This week I learned that a yoga student that attended my class regularly passed away suddenly. She was a perfectly happy, health woman one day and dead the next. I've been thinking a lot about her this week. I've been thinking about all the students that I've met over the last few years.
When I began teaching yoga I had this crazy idea that I would have some positive impact in the lives of the people I was teaching. I was going to show them the way to enlightenment. What I didn't expect was just how much I would learn from the students. I never gave much thought to how they would impact me back then. Now I know that they have just as much if not more to teach me.
On Tuesday evening I shared the sad news of Pam's passing with the other students. It was the hardest class I've had to teach. How do I take such sad news and use it as a bhavana to inspire a yoga class? By God's grace we made it through the class. The bhavana was staying present and savoring each moment with an open heart. This is one of the lessons I learned from Pam. Some days she would show up for class and apologize for missing class the week before saying that she was enjoying the time with her granddaughter. Although yoga was important to her she knew that savoring each moment with her loved ones was just as important. She also had an incredibly open heart. She was so sweet and open to sharing her journey of self-discovery with the others in class.
Staying present and keeping an open heart is, I believe, also important to remember when I'm teaching a yoga class. Staying present helps me to support the students in their practice and keeping an open heart helps me to connect with the people who show up for class.

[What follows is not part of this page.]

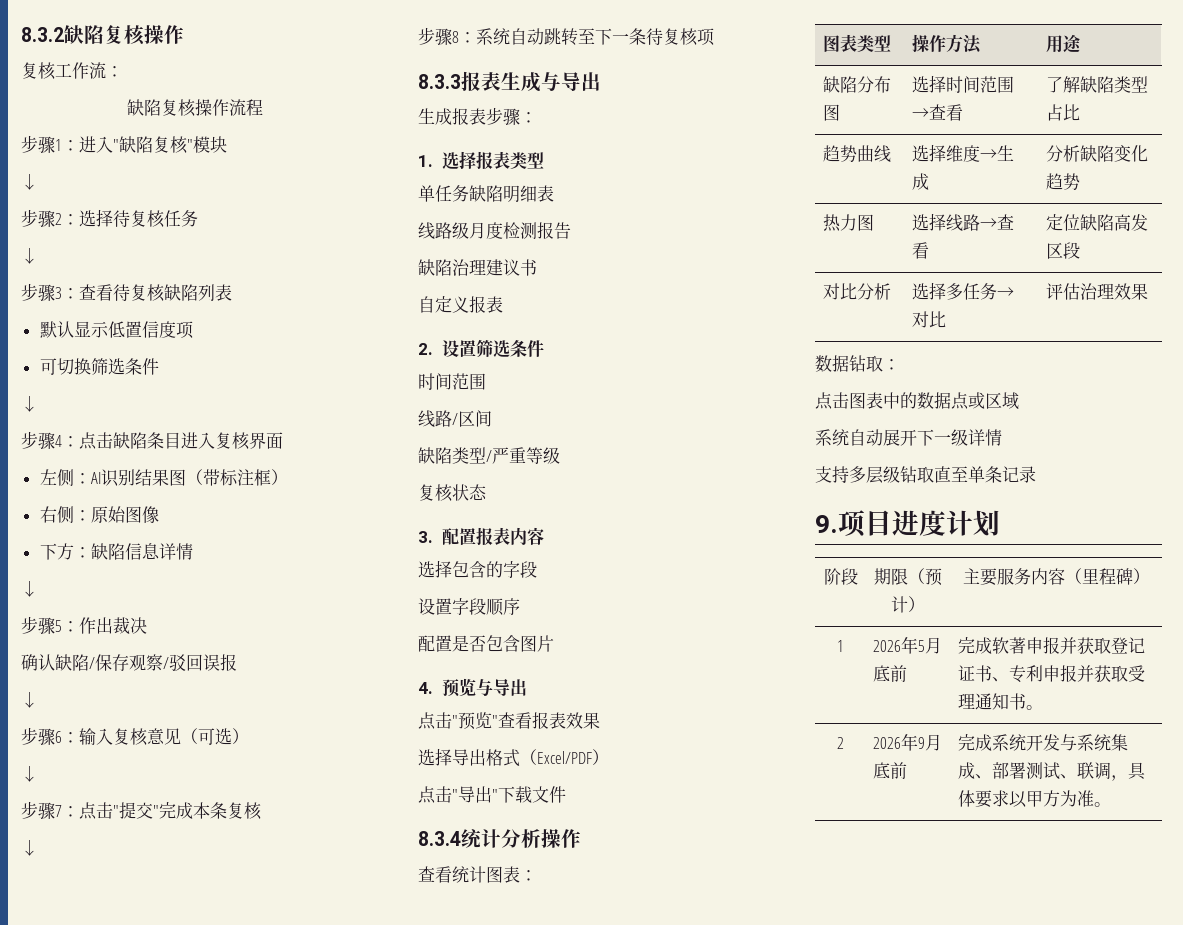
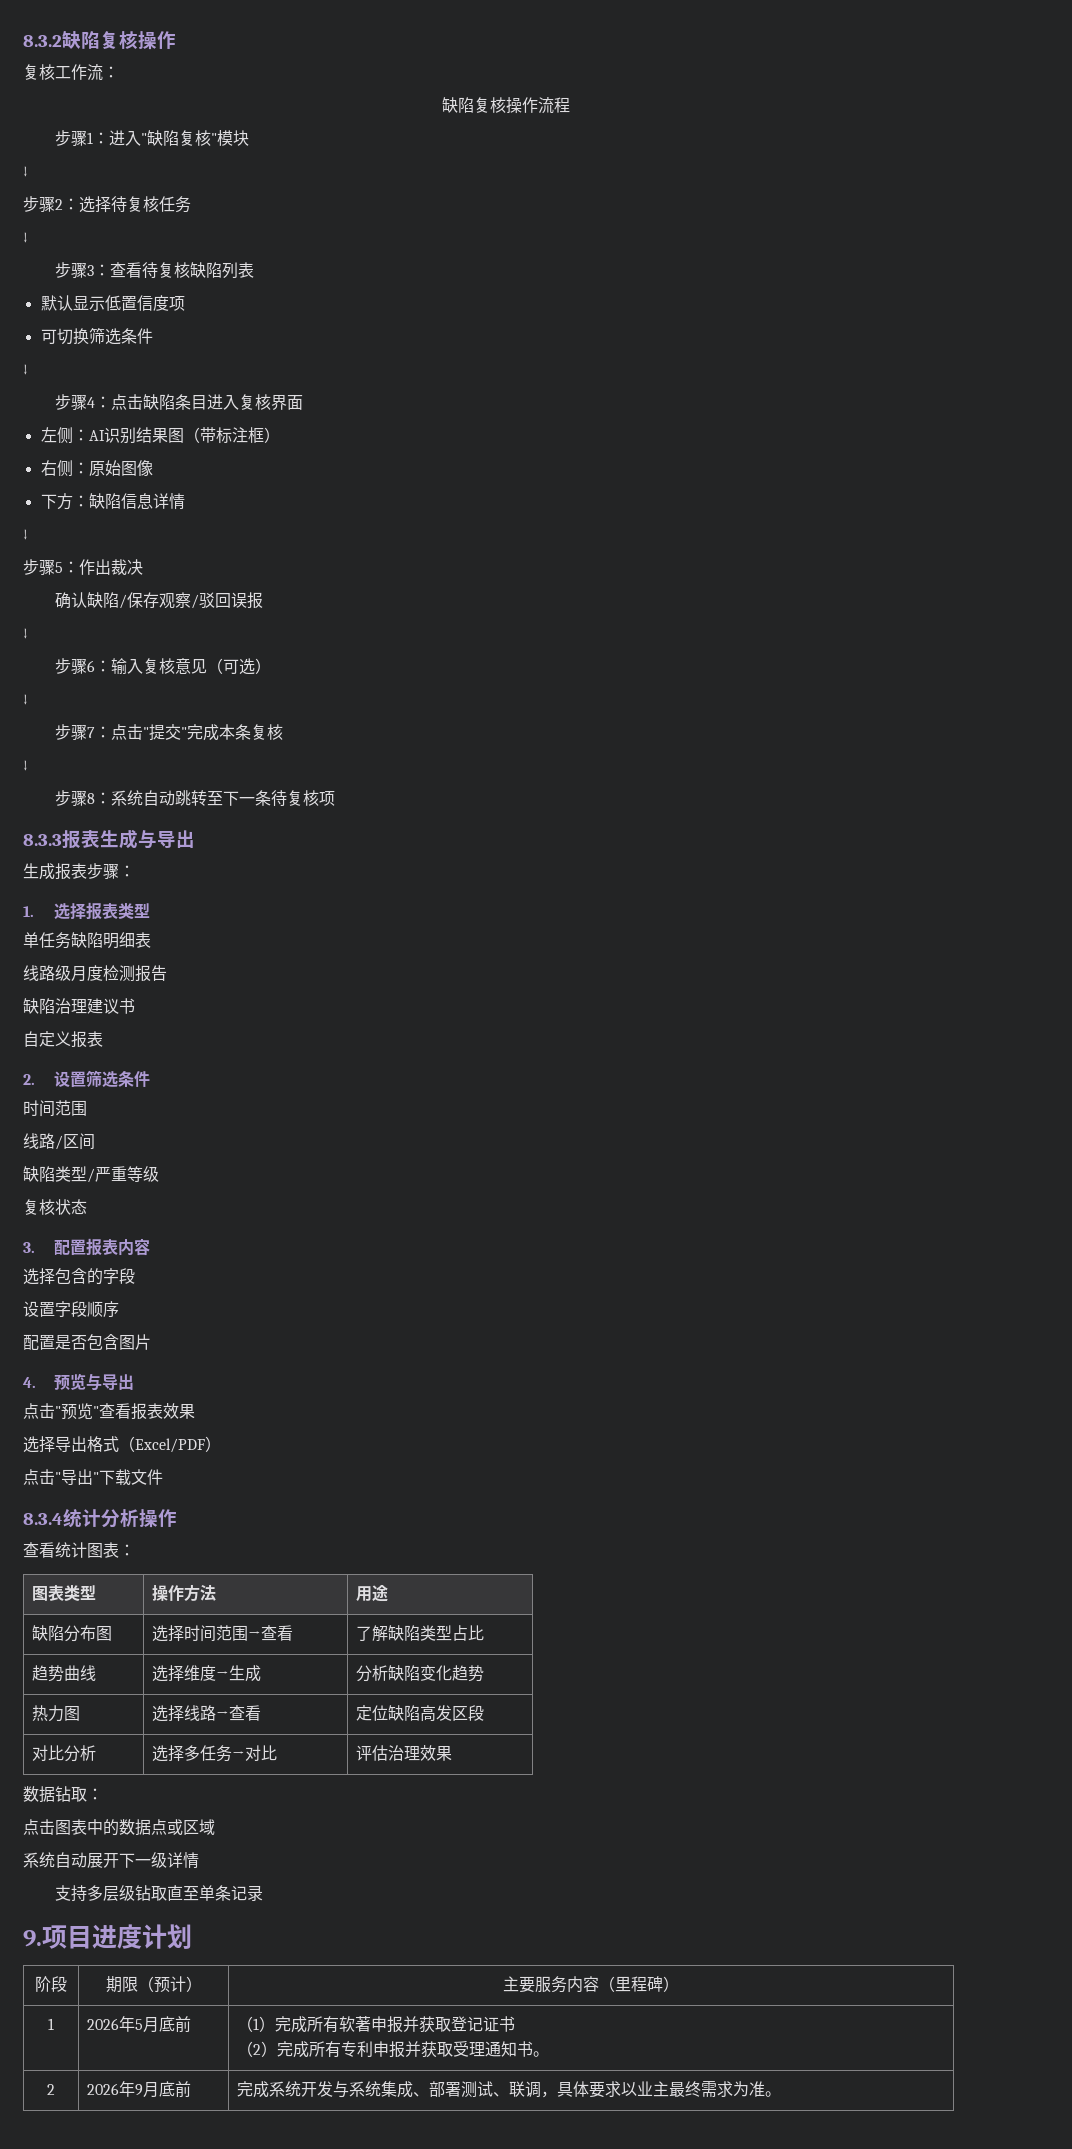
- 1 | 2026年5月底前 | 完成软著申报并获取登记证书、专利申报并获取受理通知书。
+ 1 | 2026年5月底前 | （1）完成所有软著申报并获取登记证书
+ （2）完成所有专利申报并获取受理通知书。
- 2 | 2026年9月底前 | 完成系统开发与系统集成、部署测试、联调，具体要求以甲方为准。
+ 2 | 2026年9月底前 | 完成系统开发与系统集成、部署测试、联调，具体要求以业主最终需求为准。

This connection with the students is where the real learning and teaching happens. It happens in a very fluid, organic way, this exchange of energy, this exchange of knowledge. It's a reciprocal exchange and it's a beautiful thing!
The other thing I've been thinking about a lot is that life is short. We have no guarantee of tomorrow.
With this in mind, how do we want to spend this moment? Do we want to dwell on the negative? Thinking about all the things in our lives that aren't working. Or do we want to count our blessings?
With an open heart, be present in the moment and witness the grace of the Divine in your life. One minute you are the teacher and the next you are the student. Learning and teaching, teaching and learning.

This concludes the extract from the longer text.